Der &Töchter Verlag ist ein neugegründetes Unternehmen mit einer Besonderheit: Es gibt keine Führungsperson, denn alle fünf Gründerinnen haben gleich viel zu sagen. Das selbstorganisierte Team hat sich Strukturen aufgebaut, die ohne Hierarchien auskommen und (bisher) trotzdem nicht in Chaos verfallen. Diese Arbeitsweise bringt viele Herausforderungen mit sich, hat aber auch viele Chancen auf selbstbestimmtes Arbeiten.
Wer bist du? Wie sieht dein Werdegang aus? Was machst du?
&Töchter Verlag und mehr
Lydia Hilebrand, 27, Presse und PR bei &Töchter (BA-Studium: Medien und Kommunikation, MA: Buchwissenschaft, Verlagspraxis)
Laura Nerbel, 29, Lektorat, Foreign Rights und Lizenzen bei &Töchter (Studium: Lehramt Grundschule, MA: Buchwissenschaft Verlagspraxis)
Sarah Zechel, 25, Lektorat und Herstellung bei &Töchter (BA-Studium: Germanistik und Kommunikationswissenschaft, MA: Buchwissenschaft, Verlagspraxis)
Wie würdest du Freunden „New Work“ in 1-2 Sätzen beschreiben?
Die Digitalisierung verursacht einen gewaltigen Wandel in der Arbeitswelt: Hierarchien sind nicht mehr die Unternehmensstruktur der Wahl. Durch mehr Teilhabe und Selbstbestimmung der Mitarbeiter:innen entsteht eine demokratisierte Arbeitswelt.
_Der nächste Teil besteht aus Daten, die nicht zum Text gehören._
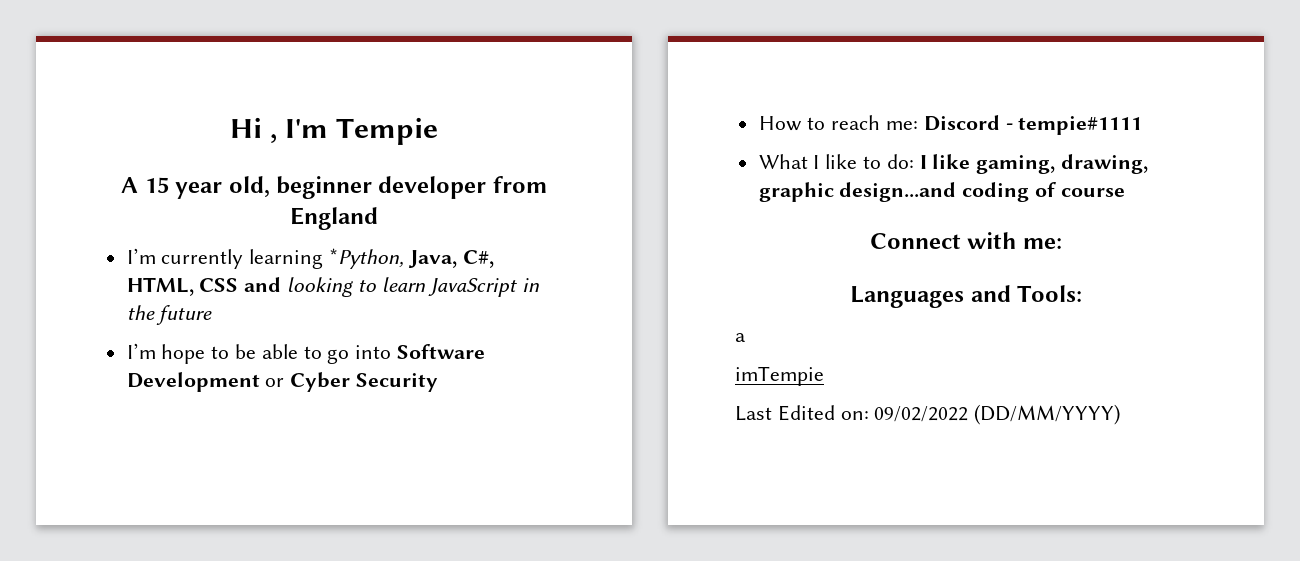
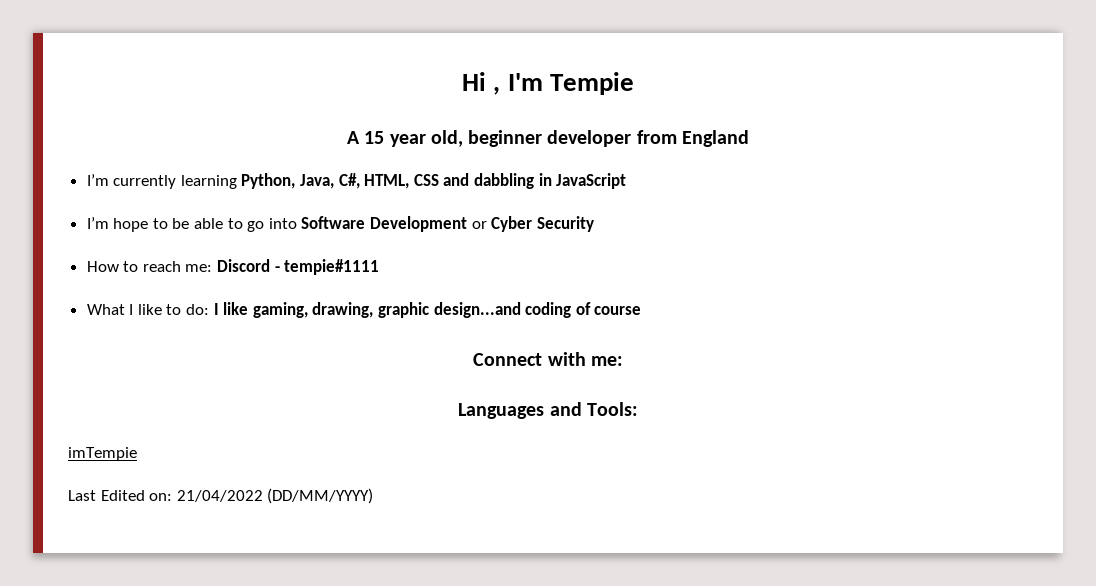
[329,248,405,269] *Python, -> [241,173,296,189] Python,
[287,277,541,297] [126,305,213,325] looking to learn JavaScript in the future -> [474,173,627,189] dabbling in JavaScript
[735,333,746,342] // a -> (638, 409) none
[874,406,969,422] 09/02/2022 -> [176,490,263,502] 21/04/2022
Was gewinnt man, wenn man sich mit „New Work“ auseinandersetzt? / Was verpasst man, wenn man sich nicht mit „New Work“ beschäftigt?
New Work setzt den Menschen in den Mittelpunkt des Unternehmens. In der digitalen Welt verändern sich nicht nur die Arbeitswelten, sondern auch der Alltag wird immer schnelllebiger. Es braucht eine Balance zwischen Freiheit und Struktur, um einerseits eine Trennung von Privat- und Arbeitsleben für die Mitarbeiter:innen zu schaffen und andererseits offen für neue Entwicklungen zu bleiben. Dies können die Methoden des New-Work-Ansatzes erreichen. Traditionelle Arbeitsstrukturen mit festen Hierarchien verpassen oft die Bedürfnisse der einzelnen Teammitglieder und Organisationen sind dadurch an vielen Stellen starrer als sie sein müssten. Die erhöhte Flexibilität erleichtert es den Unternehmen auch, neue Strategien auszutesten, ohne zu viel Zeit durch unnötige Entscheidungsschleifen zu verlieren.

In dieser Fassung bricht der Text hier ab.